Three-quarters of jobseekers admit to ghosting an employer, survey finds

Majority of candidates say they have cut communication without warning, but most remain worried about the impact of their actions on their career

More than three-quarters of jobseekers have ghosted an employer in the last year and a half, a poll has found, despite being concerned about the impact it could have on their career.

A survey of 1,000 UK employees, all of whom had been job hunting in the last 18 months, found that 76 per cent had ghosted a current or prospective employer – meaning they stopped all communication without any warning or explanation.

However, the research, conducted by Viser, found that despite its prevalence, employees had mixed feelings about the practice of ghosting.

More than two-thirds (68 per cent) reported that they were concerned about the impact that ghosting could have on their career; however three in five (61 per cent) still said they would be comfortable ghosting a current or prospective employer.

The poll also found the majority of employees (56 per cent) had themselves been ghosted by an employer in the last 18 months, with 34 per cent of respondents claiming that being ghosted by an employer would make them angrier than being stood up by a date.

Claire McCartney, senior resourcing and inclusion adviser at the CIPD, said to keep candidates engaged during recruitment, employers need to demonstrate they are following a fair and inclusive process.

Get more HR and employment law news like this delivered straight to your inbox every day – sign up to People Management’s PM Daily newsletter

“Employers should not wait to start the onboarding process on a new starter’s first day.

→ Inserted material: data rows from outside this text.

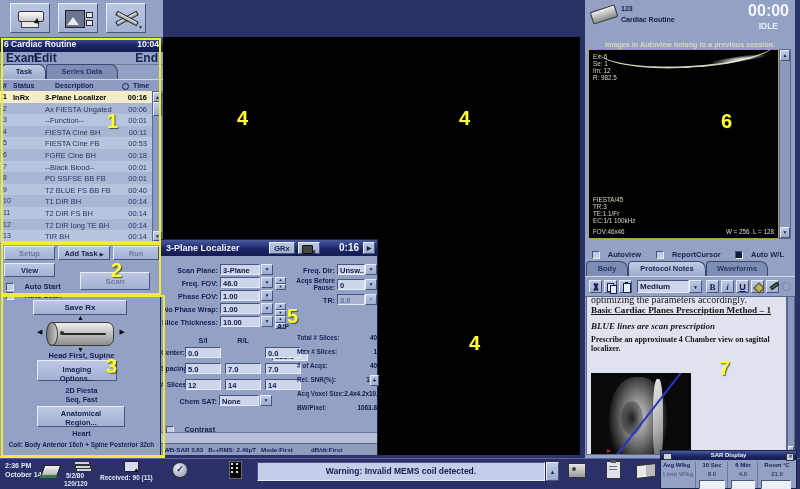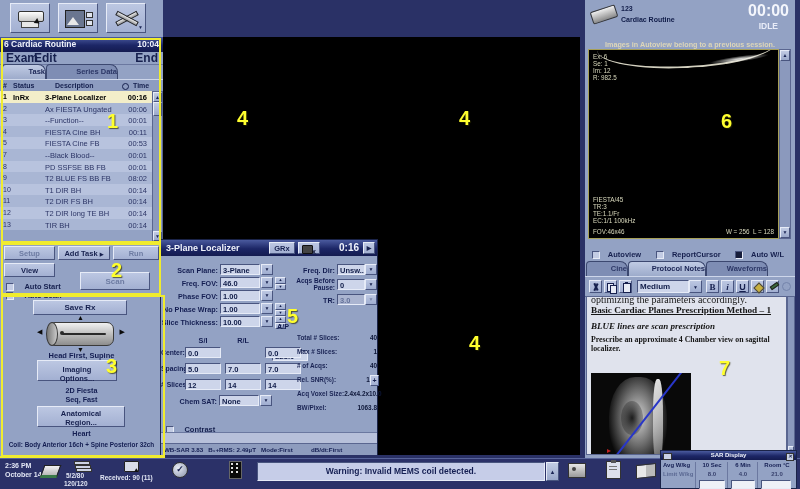--- a/index.html
+++ b/index.html
@@ -33,21 +33,21 @@
   .trow .c-status{position:absolute;left:13px;top:2px;font-weight:bold;}
   .trow .c-desc{position:absolute;left:45px;top:2px;white-space:nowrap;}
   .trow .c-time{position:absolute;right:5px;top:2px;}
   .ylabel{font-size:20px;font-weight:bold;color:#ffff2e;text-shadow:1px 1px 1px rgba(40,40,0,.7);z-index:50;}
   .ybox{border:2px solid #f0ec2e;box-sizing:border-box;z-index:40;pointer-events:none;}
   .scroll{background:#8b99bd;border:1px solid #5a6690;box-sizing:border-box;}
   .sbtn{background:linear-gradient(180deg,#c2cce4,#9aa8ca);border:1px solid;border-color:#e6ebf7 #49557f #49557f #e6ebf7;
         color:#1a2454;font-size:5px;text-align:center;line-height:9px;box-sizing:border-box;}
   .ovtext{font-size:6.3px;line-height:7px;color:#d9d9bd;white-space:pre;}
   .tab{position:absolute;top:0;height:15px;border:1px solid #3c4870;border-bottom:none;border-radius:4px 8px 0 0;
-       box-sizing:border-box;font-size:7.5px;font-weight:bold;text-align:right;line-height:14px;color:#1a2454;}
+       box-sizing:border-box;font-size:7.5px;font-weight:bold;text-align:center;line-height:14px;color:#1a2454;}
   .tab.front{background:linear-gradient(180deg,#c0cbe4,#9dabcb);z-index:3;}
   .tab.back{background:#7e8db4;color:#2c3766;z-index:1;}
   .stat-row{display:flex;justify-content:space-between;height:14px;font-size:6.4px;font-weight:bold;white-space:nowrap;}
   .stat-row .sl{color:#1a2454;}
   .stat-row .sv{color:#0d1638;}
   .bbar-text{color:#e2e6f4;font-size:7px;font-weight:bold;white-space:nowrap;}
   .notes-serif{font-family:"Liberation Serif",serif;color:#151515;}
 </style>
 </head>
 <body>
@@ -126,36 +126,42 @@
         <span class="c-desc">FIESTA Cine BH</span>
         <span class="c-time">00:11</span>
       </div>
       <div class="trow">
         <span class="c-num">5</span>
         <span class="c-status"></span>
         <span class="c-desc">FIESTA Cine FB</span>
         <span class="c-time">00:53</span>
       </div>
       <div class="trow">
+        <span class="c-num">6</span>
+        <span class="c-status"></span>
+        <span class="c-desc">FGRE Cine BH</span>
+        <span class="c-time">00:18</span>
+      </div>
+      <div class="trow">
         <span class="c-num">7</span>
         <span class="c-status"></span>
         <span class="c-desc">--Black Blood--</span>
         <span class="c-time">00:01</span>
       </div>
       <div class="trow">
         <span class="c-num">8</span>
         <span class="c-status"></span>
         <span class="c-desc">PD SSFSE BB FB</span>
         <span class="c-time">00:01</span>
       </div>
       <div class="trow">
         <span class="c-num">9</span>
         <span class="c-status"></span>
         <span class="c-desc">T2 BLUE FS BB FB</span>
-        <span class="c-time">08:02</span>
+        <span class="c-time">00:40</span>
       </div>
       <div class="trow">
         <span class="c-num">10</span>
         <span class="c-status"></span>
         <span class="c-desc">T1 DIR BH</span>
         <span class="c-time">00:14</span>
       </div>
       <div class="trow">
         <span class="c-num">11</span>
         <span class="c-status"></span>
@@ -375,21 +381,21 @@
     <div class="abs sbtn" style="left:0;bottom:0;width:10px;height:11px;">▼</div>
   </div>
 
   <div id="av-cbs" class="abs" style="left:592px;top:245px;width:192px;height:12px;display:flex;justify-content:space-between;">
       <span><span class="cb"></span><span class="cblabel"> Autoview</span></span>
       <span><span class="cb"></span><span class="cblabel"> ReportCursor</span></span>
       <span><span class="cb on"></span><span class="cblabel"> Auto W/L</span></span>
     </div>
 
   <div class="abs" style="left:585px;top:261px;width:210px;height:15px;">
-    <div class="tab back" style="left:1px;width:42px;">Cine</div>
+    <div class="tab back" style="left:1px;width:42px;">Body</div>
     <div class="tab front" style="left:43px;width:78px;">Protocol Notes</div>
     <div class="tab back" style="left:121px;width:62px;">Waveforms</div>
   </div>
 
   <div class="abs" style="left:585px;top:276px;width:210px;height:19px;background:#93a2c4;border-top:1px solid #cdd6ea;border-bottom:1px solid #5a6690;">
     <span class="abs btn3d" style="left:4px;top:3px;width:13px;height:13px;">
       <i class="abs" style="left:5px;top:2px;width:1.5px;height:8px;background:#16204e;transform:rotate(-25deg);"></i>
       <i class="abs" style="left:5px;top:2px;width:1.5px;height:8px;background:#16204e;transform:rotate(25deg);"></i>
     </span>
     <span class="abs btn3d" style="left:19px;top:3px;width:13px;height:13px;">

Instead, they should be providing information about the role and wider organisation beforehand” she added. “Their new line manager should be in touch on an informal basis and make it clear they are happy to answer any questions."

The report found that the most common reason cited for employee ghosting was a negative first impression of the employer, with a quarter (25 per cent) reporting that this had led them to ghost a potential or current employer in the last 18 months.

A similar proportion (24 per cent) said that the main reason they had ghosted was because of an inaccurate job description, while the same percentage said that a lower salary than advertised had prompted them to cut off communication.

Receiving a more attractive job offer (22 per cent); a company’s bad reputation (19 per cent); and concerns about company culture (20 per cent) were also common reasons.

The research found that the pandemic had made some candidates more likely to ghost. Nearly half (46 per cent) of jobseekers said hybrid working had made more job opportunities available to them, making them likely to ghost an employer. Additionally, 45 per cent of respondents said that a less personal recruitment process had prompted them to ghost a prospective employer.

Jill Cotton, career trends expert at Glassdoor, said that the pandemic had led to a “spike” in mentions of ghosting on the Glassdoor website. But, she said, despite the recent upheaval in the jobs market, company culture and values were still what mattered most to employees.

“Although the market is tilted in the favour of the jobseeker, employees on the lookout for a new role still need to take the time to research both the position and the company before applying,” she said.

Cotton added her advice to jobseekers: “If an employer's vision and employee experience don't match your expectations, don't waste your time or that of the company by applying for a role.”

The report also found that ghosting was not just happening in lower and mid-level jobs. Almost all C-suite executives polled (95 per cent) admitted to having ghosted a current or potential employer in the last 18 months, compared to half (48 per cent) of entry-level employees.

The survey, which was conducted in December 2021, also found that the majority of mid-level and first-level managers had ghosted in the 18 months (84 per cent and 67 per cent respectively).

Additionally, frontline workers were more likely than desk workers to admit to ghosting (79 per cent and 71 per cent respectively).